*WHAT NEEDS TO BE DONE*.
For each record that follows, restate the text exactly and drop the pictures.

(EXERCISE DATA)

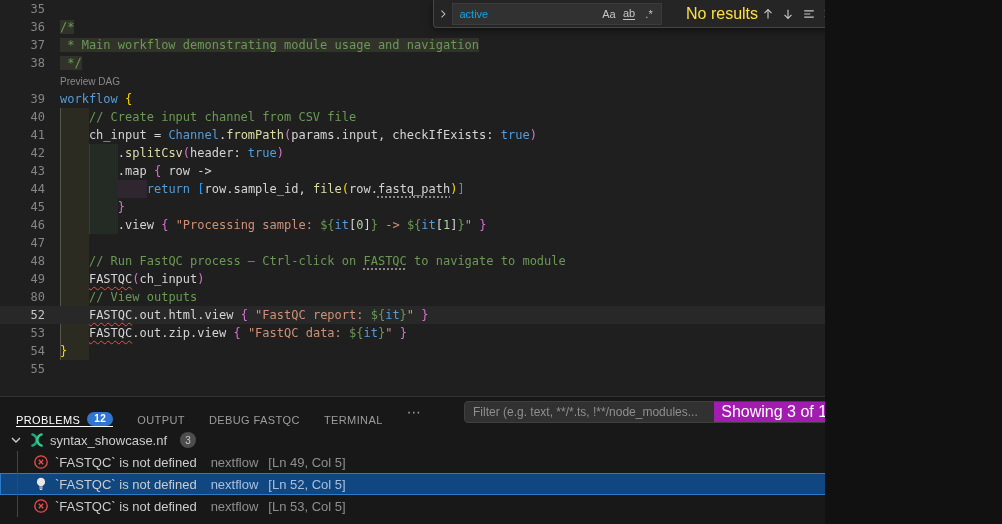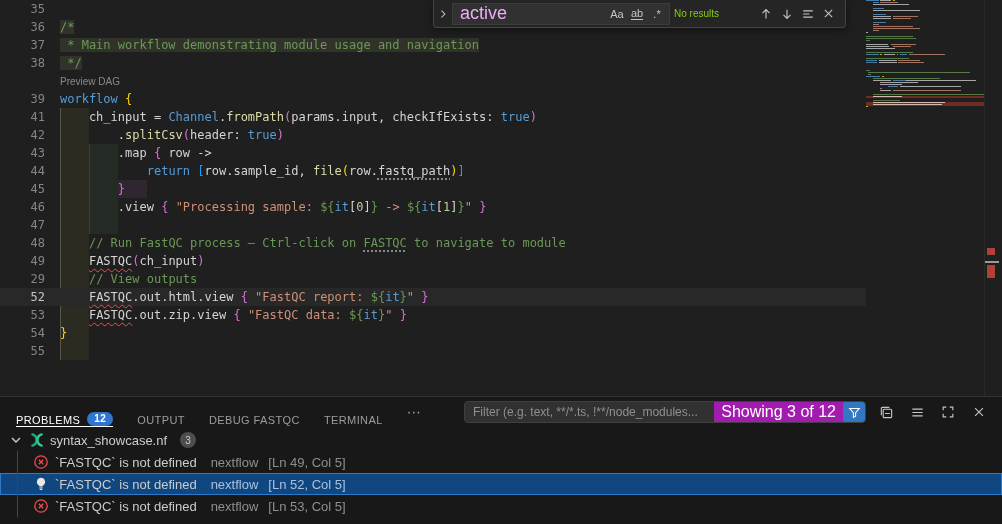--- a/index.html
+++ b/index.html
@@ -4,7 +4,7 @@
 <style>
   html,body{margin:0;padding:0;background:#111;}
   *{box-sizing:border-box;}
-  .screen{position:relative;width:1002px;height:524px;background:#1f1f1f;overflow:hidden;
+  .screen{position:relative;width:825px;height:524px;background:#1f1f1f;overflow:hidden;
           font-family:"Liberation Sans",sans-serif;padding-left:46px;}
   
   .editor{position:absolute;top:0;left:0;width:1002px;height:396px;}

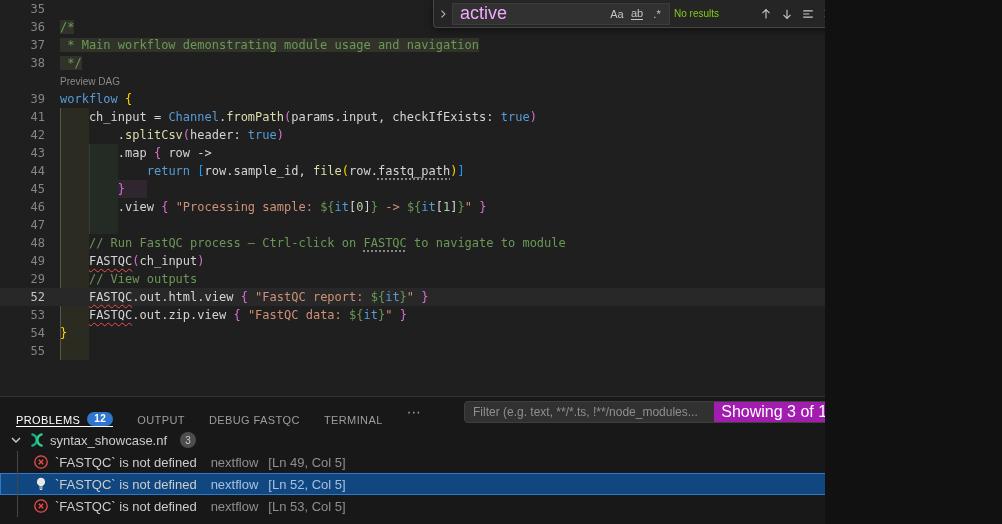--- a/index.html
+++ b/index.html
@@ -33,7 +33,7 @@
   .find-toggle{width:14px;height:22px;display:flex;align-items:center;justify-content:center;color:#c5c5c5;}
   .find-input{width:218px;height:22px;background:#313131;border:1px solid #3c3c3c;display:flex;
         align-items:center;padding:0 2px 0 7px;margin-left:2px;}
-  .find-query{flex:1;color:#f0abfc;font-size:18px;}
+  .find-query{flex:1;color:#0ea5e9;font-size:11px;}
   .opt{width:20px;height:18px;display:flex;align-items:center;justify-content:center;color:#c5c5c5;
         font-size:11px;border-radius:3px;}
   .opt .ww{border-bottom:1px solid #c5c5c5;}

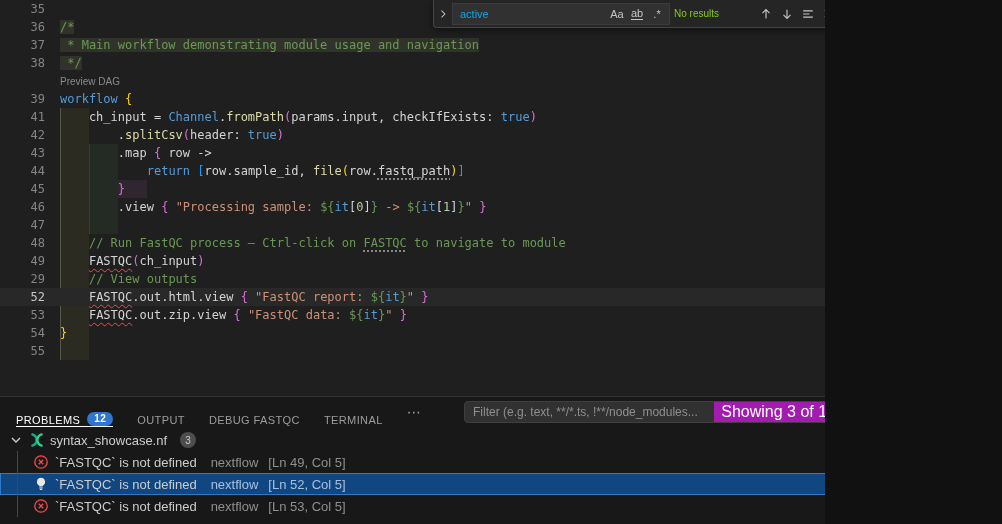--- a/index.html
+++ b/index.html
@@ -37,7 +37,7 @@
   .opt{width:20px;height:18px;display:flex;align-items:center;justify-content:center;color:#c5c5c5;
         font-size:11px;border-radius:3px;}
   .opt .ww{border-bottom:1px solid #c5c5c5;}
-  .no-results{color:#84cc16;font-size:10px;margin-left:4px;white-space:nowrap;flex:1;}
+  .no-results{color:#fde047;font-size:16px;margin-left:24px;white-space:nowrap;flex:1;}
   .fbtn{width:21px;height:21px;display:flex;align-items:center;justify-content:center;border-radius:3px;}
   
   #minimap{position:absolute;left:866px;top:0;width:118px;height:396px;z-index:3;}

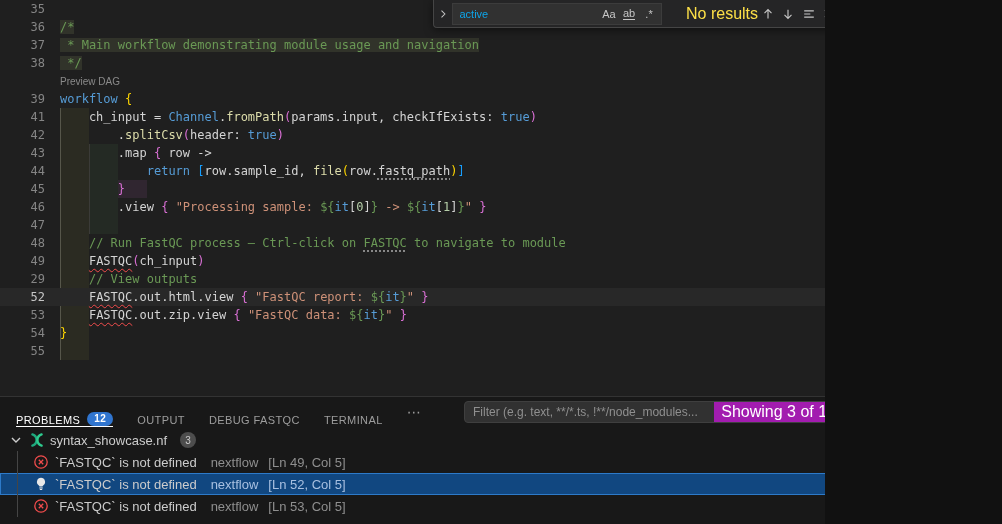--- a/index.html
+++ b/index.html
@@ -89,6 +89,7 @@
         <div class="row"><div class="ln">38</div><div class="code"><span class="cmbg" style="color: rgb(106, 153, 85);"> */</span></div></div>
         <div class="row"><div class="ln"></div><div class="code"><span class="lens">Preview DAG</span></div></div>
         <div class="row"><div class="ln">39</div><div class="code"><span style="color: rgb(86, 156, 214);">workflow </span><span style="color: rgb(255, 215, 0);">{</span></div></div>
+        <div class="row"><div class="ln">40</div><div class="code"><span style="color: rgb(212, 212, 212);">    </span><span style="color: rgb(106, 153, 85);">// Create input channel from CSV file</span></div></div>
         <div class="row"><div class="ln">41</div><div class="code"><span style="color: rgb(212, 212, 212);">    ch_input = </span><span style="color: rgb(86, 156, 214);">Channel</span><span style="color: rgb(212, 212, 212);">.</span><span style="color: rgb(220, 220, 170);">fromPath</span><span style="color: rgb(218, 112, 214);">(</span><span style="color: rgb(212, 212, 212);">params.input, checkIfExists: </span><span style="color: rgb(86, 156, 214);">true</span><span style="color: rgb(218, 112, 214);">)</span></div></div>
         <div class="row"><div class="ln">42</div><div class="code"><span style="color: rgb(212, 212, 212);">        .</span><span style="color: rgb(220, 220, 170); text-align: center;">splitCsv</span><span style="color: rgb(218, 112, 214);">(</span><span style="color: rgb(212, 212, 212);">header: </span><span style="color: rgb(86, 156, 214);">true</span><span style="color: rgb(218, 112, 214);">)</span></div></div>
         <div class="row"><div class="ln">43</div><div class="code"><span style="color: rgb(212, 212, 212);">        .map </span><span style="color: rgb(218, 112, 214);">{</span><span style="color: rgb(212, 212, 212);"> row -&gt;</span></div></div>

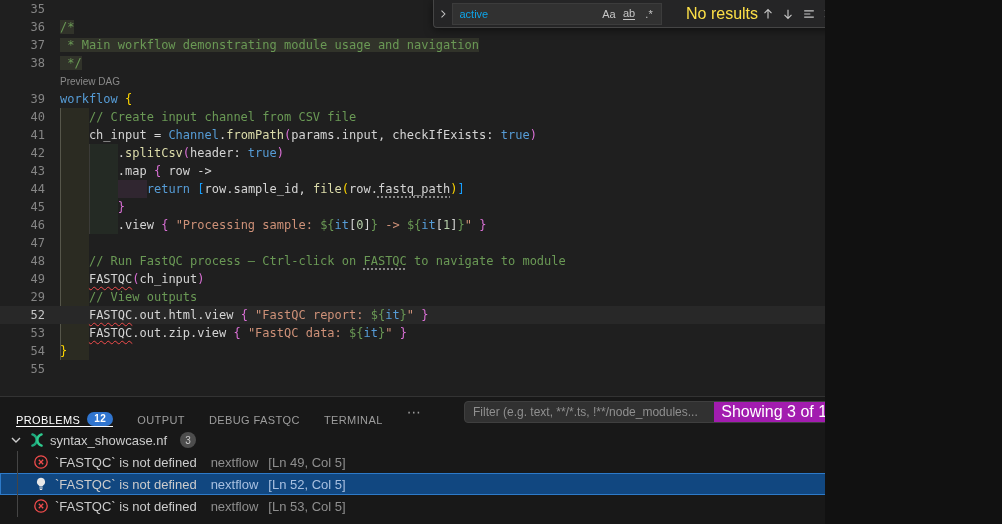--- a/index.html
+++ b/index.html
@@ -99,7 +99,7 @@
         <div class="row"><div class="ln">47</div><div class="code"></div></div>
         <div class="row"><div class="ln">48</div><div class="code"><span style="color: rgb(212, 212, 212);">    </span><span style="color: rgb(106, 153, 85);">// Run FastQC process – Ctrl-click on </span><span class="dots" style="color: rgb(106, 153, 85);">FASTQC</span><span style="color: rgb(106, 153, 85);"> to navigate to module</span></div></div>
         <div class="row"><div class="ln">49</div><div class="code"><span style="color: rgb(212, 212, 212);">    </span><span class="sq" style="color: rgb(212, 212, 212);">FASTQC</span><span style="color: rgb(218, 112, 214);">(</span><span style="color: rgb(212, 212, 212);">ch_input</span><span style="color: rgb(218, 112, 214);">)</span></div></div>
-        <div class="row"><div class="ln">29</div><div class="code"><span style="color: rgb(212, 212, 212);">    </span><span style="color: rgb(106, 153, 85);">// View outputs</span></div></div>
+        <div class="row"><div class="ln">80</div><div class="code"><span style="color: rgb(212, 212, 212);">    </span><span style="color: rgb(106, 153, 85);">// View outputs</span></div></div>
         <div class="row cur"><div class="ln">52</div><div class="code"><span style="color: rgb(212, 212, 212);">    </span><span class="sq" style="color: rgb(212, 212, 212);">FASTQC</span><span style="color: rgb(212, 212, 212);">.out.html.view </span><span style="color: rgb(218, 112, 214);">{</span><span style="color: rgb(212, 212, 212);"> </span><span style="color: rgb(206, 145, 120);">"FastQC report: </span><span style="color: rgb(106, 153, 85);">${</span><span style="color: rgb(86, 156, 214);">it</span><span style="color: rgb(106, 153, 85);">}</span><span style="color: rgb(206, 145, 120);">" </span><span style="color: rgb(218, 112, 214);">}</span></div></div>
         <div class="row"><div class="ln">53</div><div class="code"><span style="color: rgb(212, 212, 212);">    </span><span class="sq" style="color: rgb(212, 212, 212);">FASTQC</span><span style="color: rgb(212, 212, 212);">.out.zip.view </span><span style="color: rgb(218, 112, 214);">{</span><span style="color: rgb(212, 212, 212);"> </span><span style="color: rgb(206, 145, 120);">"FastQC data: </span><span style="color: rgb(106, 153, 85);">${</span><span style="color: rgb(86, 156, 214);">it</span><span style="color: rgb(106, 153, 85);">}</span><span style="color: rgb(206, 145, 120);">" </span><span style="color: rgb(218, 112, 214);">}</span></div></div>
         <div class="row"><div class="ln">54</div><div class="code"><span style="color: rgb(255, 215, 0);">}</span></div></div>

(End EXERCISE DATA)

*SOLUTION TO THIS EXERCISE*.
--- a/index.html
+++ b/index.html
@@ -4,7 +4,7 @@
 <style>
   html,body{margin:0;padding:0;background:#111;}
   *{box-sizing:border-box;}
-  .screen{position:relative;width:1002px;height:524px;background:#1f1f1f;overflow:hidden;
+  .screen{position:relative;width:825px;height:524px;background:#1f1f1f;overflow:hidden;
           font-family:"Liberation Sans",sans-serif;padding-left:46px;}
   
   .editor{position:absolute;top:0;left:0;width:1002px;height:396px;}

--- a/index.html
+++ b/index.html
@@ -33,7 +33,7 @@
   .find-toggle{width:14px;height:22px;display:flex;align-items:center;justify-content:center;color:#c5c5c5;}
   .find-input{width:218px;height:22px;background:#313131;border:1px solid #3c3c3c;display:flex;
         align-items:center;padding:0 2px 0 7px;margin-left:2px;}
-  .find-query{flex:1;color:#f0abfc;font-size:18px;}
+  .find-query{flex:1;color:#0ea5e9;font-size:11px;}
   .opt{width:20px;height:18px;display:flex;align-items:center;justify-content:center;color:#c5c5c5;
         font-size:11px;border-radius:3px;}
   .opt .ww{border-bottom:1px solid #c5c5c5;}

--- a/index.html
+++ b/index.html
@@ -37,7 +37,7 @@
   .opt{width:20px;height:18px;display:flex;align-items:center;justify-content:center;color:#c5c5c5;
         font-size:11px;border-radius:3px;}
   .opt .ww{border-bottom:1px solid #c5c5c5;}
-  .no-results{color:#84cc16;font-size:10px;margin-left:4px;white-space:nowrap;flex:1;}
+  .no-results{color:#fde047;font-size:16px;margin-left:24px;white-space:nowrap;flex:1;}
   .fbtn{width:21px;height:21px;display:flex;align-items:center;justify-content:center;border-radius:3px;}
   
   #minimap{position:absolute;left:866px;top:0;width:118px;height:396px;z-index:3;}

--- a/index.html
+++ b/index.html
@@ -89,6 +89,7 @@
         <div class="row"><div class="ln">38</div><div class="code"><span class="cmbg" style="color: rgb(106, 153, 85);"> */</span></div></div>
         <div class="row"><div class="ln"></div><div class="code"><span class="lens">Preview DAG</span></div></div>
         <div class="row"><div class="ln">39</div><div class="code"><span style="color: rgb(86, 156, 214);">workflow </span><span style="color: rgb(255, 215, 0);">{</span></div></div>
+        <div class="row"><div class="ln">40</div><div class="code"><span style="color: rgb(212, 212, 212);">    </span><span style="color: rgb(106, 153, 85);">// Create input channel from CSV file</span></div></div>
         <div class="row"><div class="ln">41</div><div class="code"><span style="color: rgb(212, 212, 212);">    ch_input = </span><span style="color: rgb(86, 156, 214);">Channel</span><span style="color: rgb(212, 212, 212);">.</span><span style="color: rgb(220, 220, 170);">fromPath</span><span style="color: rgb(218, 112, 214);">(</span><span style="color: rgb(212, 212, 212);">params.input, checkIfExists: </span><span style="color: rgb(86, 156, 214);">true</span><span style="color: rgb(218, 112, 214);">)</span></div></div>
         <div class="row"><div class="ln">42</div><div class="code"><span style="color: rgb(212, 212, 212);">        .</span><span style="color: rgb(220, 220, 170); text-align: center;">splitCsv</span><span style="color: rgb(218, 112, 214);">(</span><span style="color: rgb(212, 212, 212);">header: </span><span style="color: rgb(86, 156, 214);">true</span><span style="color: rgb(218, 112, 214);">)</span></div></div>
         <div class="row"><div class="ln">43</div><div class="code"><span style="color: rgb(212, 212, 212);">        .map </span><span style="color: rgb(218, 112, 214);">{</span><span style="color: rgb(212, 212, 212);"> row -&gt;</span></div></div>

--- a/index.html
+++ b/index.html
@@ -99,7 +99,7 @@
         <div class="row"><div class="ln">47</div><div class="code"></div></div>
         <div class="row"><div class="ln">48</div><div class="code"><span style="color: rgb(212, 212, 212);">    </span><span style="color: rgb(106, 153, 85);">// Run FastQC process – Ctrl-click on </span><span class="dots" style="color: rgb(106, 153, 85);">FASTQC</span><span style="color: rgb(106, 153, 85);"> to navigate to module</span></div></div>
         <div class="row"><div class="ln">49</div><div class="code"><span style="color: rgb(212, 212, 212);">    </span><span class="sq" style="color: rgb(212, 212, 212);">FASTQC</span><span style="color: rgb(218, 112, 214);">(</span><span style="color: rgb(212, 212, 212);">ch_input</span><span style="color: rgb(218, 112, 214);">)</span></div></div>
-        <div class="row"><div class="ln">29</div><div class="code"><span style="color: rgb(212, 212, 212);">    </span><span style="color: rgb(106, 153, 85);">// View outputs</span></div></div>
+        <div class="row"><div class="ln">80</div><div class="code"><span style="color: rgb(212, 212, 212);">    </span><span style="color: rgb(106, 153, 85);">// View outputs</span></div></div>
         <div class="row cur"><div class="ln">52</div><div class="code"><span style="color: rgb(212, 212, 212);">    </span><span class="sq" style="color: rgb(212, 212, 212);">FASTQC</span><span style="color: rgb(212, 212, 212);">.out.html.view </span><span style="color: rgb(218, 112, 214);">{</span><span style="color: rgb(212, 212, 212);"> </span><span style="color: rgb(206, 145, 120);">"FastQC report: </span><span style="color: rgb(106, 153, 85);">${</span><span style="color: rgb(86, 156, 214);">it</span><span style="color: rgb(106, 153, 85);">}</span><span style="color: rgb(206, 145, 120);">" </span><span style="color: rgb(218, 112, 214);">}</span></div></div>
         <div class="row"><div class="ln">53</div><div class="code"><span style="color: rgb(212, 212, 212);">    </span><span class="sq" style="color: rgb(212, 212, 212);">FASTQC</span><span style="color: rgb(212, 212, 212);">.out.zip.view </span><span style="color: rgb(218, 112, 214);">{</span><span style="color: rgb(212, 212, 212);"> </span><span style="color: rgb(206, 145, 120);">"FastQC data: </span><span style="color: rgb(106, 153, 85);">${</span><span style="color: rgb(86, 156, 214);">it</span><span style="color: rgb(106, 153, 85);">}</span><span style="color: rgb(206, 145, 120);">" </span><span style="color: rgb(218, 112, 214);">}</span></div></div>
         <div class="row"><div class="ln">54</div><div class="code"><span style="color: rgb(255, 215, 0);">}</span></div></div>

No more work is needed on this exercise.